Below are the entries; state how many of their lines contain the string "kubernetes", and nothing more.

(Change detection outputs)
^^^^^^^^^^^^^^^^
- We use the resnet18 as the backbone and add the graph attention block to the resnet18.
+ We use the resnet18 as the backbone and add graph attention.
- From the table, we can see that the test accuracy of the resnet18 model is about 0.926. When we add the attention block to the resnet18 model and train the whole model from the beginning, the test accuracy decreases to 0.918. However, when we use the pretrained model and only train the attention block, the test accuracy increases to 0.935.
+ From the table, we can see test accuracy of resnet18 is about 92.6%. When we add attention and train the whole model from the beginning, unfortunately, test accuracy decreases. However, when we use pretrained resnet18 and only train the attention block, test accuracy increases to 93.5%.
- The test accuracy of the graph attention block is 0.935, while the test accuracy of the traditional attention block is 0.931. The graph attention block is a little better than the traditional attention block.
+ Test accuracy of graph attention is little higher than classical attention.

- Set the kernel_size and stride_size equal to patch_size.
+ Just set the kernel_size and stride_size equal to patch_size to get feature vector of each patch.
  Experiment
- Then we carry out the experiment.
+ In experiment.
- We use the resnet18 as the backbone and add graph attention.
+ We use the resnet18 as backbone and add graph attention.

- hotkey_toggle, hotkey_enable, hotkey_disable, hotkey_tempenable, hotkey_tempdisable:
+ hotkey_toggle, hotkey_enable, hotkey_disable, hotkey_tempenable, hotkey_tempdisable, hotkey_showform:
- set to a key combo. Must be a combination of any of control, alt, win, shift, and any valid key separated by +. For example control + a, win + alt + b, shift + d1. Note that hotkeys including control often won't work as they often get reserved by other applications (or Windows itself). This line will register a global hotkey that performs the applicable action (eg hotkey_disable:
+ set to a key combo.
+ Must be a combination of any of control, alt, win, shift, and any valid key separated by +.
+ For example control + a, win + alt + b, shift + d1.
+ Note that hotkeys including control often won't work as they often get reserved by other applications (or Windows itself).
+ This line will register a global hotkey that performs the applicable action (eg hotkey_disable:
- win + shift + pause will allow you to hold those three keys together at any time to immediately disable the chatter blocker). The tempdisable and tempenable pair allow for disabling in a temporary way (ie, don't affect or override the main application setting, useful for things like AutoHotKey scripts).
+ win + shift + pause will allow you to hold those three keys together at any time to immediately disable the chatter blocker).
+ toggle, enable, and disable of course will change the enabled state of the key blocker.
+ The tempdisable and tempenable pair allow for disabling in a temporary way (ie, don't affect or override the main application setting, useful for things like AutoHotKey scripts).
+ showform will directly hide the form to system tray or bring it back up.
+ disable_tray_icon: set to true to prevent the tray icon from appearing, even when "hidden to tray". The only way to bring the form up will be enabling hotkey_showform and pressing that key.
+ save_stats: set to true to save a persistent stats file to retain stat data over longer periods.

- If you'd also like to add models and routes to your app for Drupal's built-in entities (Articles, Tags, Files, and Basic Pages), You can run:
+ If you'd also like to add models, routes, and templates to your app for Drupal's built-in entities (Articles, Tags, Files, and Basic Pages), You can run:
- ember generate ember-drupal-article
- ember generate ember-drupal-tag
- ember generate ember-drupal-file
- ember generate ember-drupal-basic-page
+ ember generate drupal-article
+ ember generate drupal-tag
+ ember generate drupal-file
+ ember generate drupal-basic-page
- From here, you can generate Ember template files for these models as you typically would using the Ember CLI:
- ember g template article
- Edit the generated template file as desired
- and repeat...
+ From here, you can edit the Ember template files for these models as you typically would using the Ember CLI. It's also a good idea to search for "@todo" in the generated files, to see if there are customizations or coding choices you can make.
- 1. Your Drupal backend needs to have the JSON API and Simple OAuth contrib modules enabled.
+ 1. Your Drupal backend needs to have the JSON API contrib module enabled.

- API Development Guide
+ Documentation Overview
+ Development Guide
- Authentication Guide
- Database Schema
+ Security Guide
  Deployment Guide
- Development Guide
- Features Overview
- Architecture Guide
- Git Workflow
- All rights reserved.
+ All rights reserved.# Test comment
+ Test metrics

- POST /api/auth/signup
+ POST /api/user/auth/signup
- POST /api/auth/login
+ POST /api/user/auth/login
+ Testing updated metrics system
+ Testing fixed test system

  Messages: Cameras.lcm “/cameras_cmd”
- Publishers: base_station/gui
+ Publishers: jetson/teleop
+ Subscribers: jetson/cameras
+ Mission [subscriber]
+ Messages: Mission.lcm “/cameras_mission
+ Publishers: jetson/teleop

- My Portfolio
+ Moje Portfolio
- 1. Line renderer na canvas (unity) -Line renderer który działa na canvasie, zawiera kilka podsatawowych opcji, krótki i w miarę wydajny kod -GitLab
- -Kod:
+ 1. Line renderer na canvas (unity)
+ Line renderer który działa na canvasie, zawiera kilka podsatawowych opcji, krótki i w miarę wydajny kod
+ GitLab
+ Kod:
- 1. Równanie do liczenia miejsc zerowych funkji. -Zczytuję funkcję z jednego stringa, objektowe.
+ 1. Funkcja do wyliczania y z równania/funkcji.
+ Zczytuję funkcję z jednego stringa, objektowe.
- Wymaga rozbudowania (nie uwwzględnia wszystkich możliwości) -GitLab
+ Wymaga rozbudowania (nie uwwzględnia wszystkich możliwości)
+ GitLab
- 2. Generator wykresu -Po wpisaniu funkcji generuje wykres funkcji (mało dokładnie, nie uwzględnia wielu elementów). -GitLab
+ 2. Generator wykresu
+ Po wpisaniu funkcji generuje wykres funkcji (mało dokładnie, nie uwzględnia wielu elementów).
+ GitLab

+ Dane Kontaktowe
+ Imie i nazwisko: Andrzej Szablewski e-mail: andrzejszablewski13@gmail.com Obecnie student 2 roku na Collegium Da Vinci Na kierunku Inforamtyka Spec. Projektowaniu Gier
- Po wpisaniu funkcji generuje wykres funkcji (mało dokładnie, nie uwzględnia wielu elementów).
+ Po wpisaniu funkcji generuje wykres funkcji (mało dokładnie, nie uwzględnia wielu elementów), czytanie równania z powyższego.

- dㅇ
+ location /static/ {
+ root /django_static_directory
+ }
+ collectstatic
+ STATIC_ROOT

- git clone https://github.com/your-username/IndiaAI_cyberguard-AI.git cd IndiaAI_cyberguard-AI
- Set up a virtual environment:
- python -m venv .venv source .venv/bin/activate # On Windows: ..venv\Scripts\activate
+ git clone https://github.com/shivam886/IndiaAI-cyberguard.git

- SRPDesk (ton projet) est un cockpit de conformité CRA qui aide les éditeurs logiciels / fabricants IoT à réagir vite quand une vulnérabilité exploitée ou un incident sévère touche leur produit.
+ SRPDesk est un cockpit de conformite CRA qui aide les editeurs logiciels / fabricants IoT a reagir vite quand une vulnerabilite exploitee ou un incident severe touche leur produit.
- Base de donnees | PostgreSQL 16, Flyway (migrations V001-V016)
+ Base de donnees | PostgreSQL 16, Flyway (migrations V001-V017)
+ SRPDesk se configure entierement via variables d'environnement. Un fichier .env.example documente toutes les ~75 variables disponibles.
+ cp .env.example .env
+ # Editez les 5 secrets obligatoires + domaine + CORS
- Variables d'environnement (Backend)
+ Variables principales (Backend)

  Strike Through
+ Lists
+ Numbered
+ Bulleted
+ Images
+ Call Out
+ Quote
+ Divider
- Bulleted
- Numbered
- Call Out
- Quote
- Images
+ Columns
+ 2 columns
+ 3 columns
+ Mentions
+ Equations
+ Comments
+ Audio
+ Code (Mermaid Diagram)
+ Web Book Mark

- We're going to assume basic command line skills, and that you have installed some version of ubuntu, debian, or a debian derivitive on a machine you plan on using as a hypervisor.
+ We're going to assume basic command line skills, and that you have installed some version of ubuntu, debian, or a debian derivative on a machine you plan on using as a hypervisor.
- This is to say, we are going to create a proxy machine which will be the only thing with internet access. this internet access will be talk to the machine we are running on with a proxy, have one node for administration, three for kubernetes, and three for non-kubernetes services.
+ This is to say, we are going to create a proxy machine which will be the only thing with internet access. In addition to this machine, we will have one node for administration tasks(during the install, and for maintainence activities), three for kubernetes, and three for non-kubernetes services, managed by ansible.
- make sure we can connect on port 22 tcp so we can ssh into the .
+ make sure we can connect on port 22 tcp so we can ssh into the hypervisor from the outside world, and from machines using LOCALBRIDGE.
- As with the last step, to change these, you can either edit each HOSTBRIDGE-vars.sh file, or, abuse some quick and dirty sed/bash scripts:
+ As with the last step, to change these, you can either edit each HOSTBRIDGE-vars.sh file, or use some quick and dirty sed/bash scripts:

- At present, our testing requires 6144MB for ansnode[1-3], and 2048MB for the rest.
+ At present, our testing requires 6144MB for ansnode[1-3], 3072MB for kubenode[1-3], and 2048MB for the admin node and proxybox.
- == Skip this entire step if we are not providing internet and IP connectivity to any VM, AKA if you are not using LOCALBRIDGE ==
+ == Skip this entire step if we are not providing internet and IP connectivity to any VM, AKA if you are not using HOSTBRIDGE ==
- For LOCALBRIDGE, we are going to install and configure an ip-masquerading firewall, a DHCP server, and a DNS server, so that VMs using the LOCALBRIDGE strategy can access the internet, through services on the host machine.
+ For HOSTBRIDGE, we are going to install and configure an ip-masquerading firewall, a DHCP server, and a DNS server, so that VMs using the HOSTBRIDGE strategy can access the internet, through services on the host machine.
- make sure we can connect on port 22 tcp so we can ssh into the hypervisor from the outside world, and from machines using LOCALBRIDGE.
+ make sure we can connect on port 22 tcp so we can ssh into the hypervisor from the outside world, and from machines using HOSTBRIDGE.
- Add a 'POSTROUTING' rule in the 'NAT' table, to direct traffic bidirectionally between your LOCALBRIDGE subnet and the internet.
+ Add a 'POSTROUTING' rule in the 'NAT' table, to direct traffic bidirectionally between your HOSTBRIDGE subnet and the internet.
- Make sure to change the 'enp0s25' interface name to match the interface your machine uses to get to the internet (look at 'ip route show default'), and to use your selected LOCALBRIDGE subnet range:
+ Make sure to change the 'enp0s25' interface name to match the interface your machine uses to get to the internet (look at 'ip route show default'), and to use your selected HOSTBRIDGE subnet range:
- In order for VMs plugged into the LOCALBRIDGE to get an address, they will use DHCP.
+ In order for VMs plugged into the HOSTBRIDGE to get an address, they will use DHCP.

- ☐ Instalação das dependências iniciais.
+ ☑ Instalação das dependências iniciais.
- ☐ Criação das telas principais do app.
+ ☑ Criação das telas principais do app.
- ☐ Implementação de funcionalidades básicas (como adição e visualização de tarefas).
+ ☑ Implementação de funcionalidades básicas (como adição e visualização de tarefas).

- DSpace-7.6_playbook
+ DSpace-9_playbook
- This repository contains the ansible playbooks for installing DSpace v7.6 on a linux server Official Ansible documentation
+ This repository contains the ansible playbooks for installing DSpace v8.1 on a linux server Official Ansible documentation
^^^^^^^^^^^^^^^^
## Task solution
2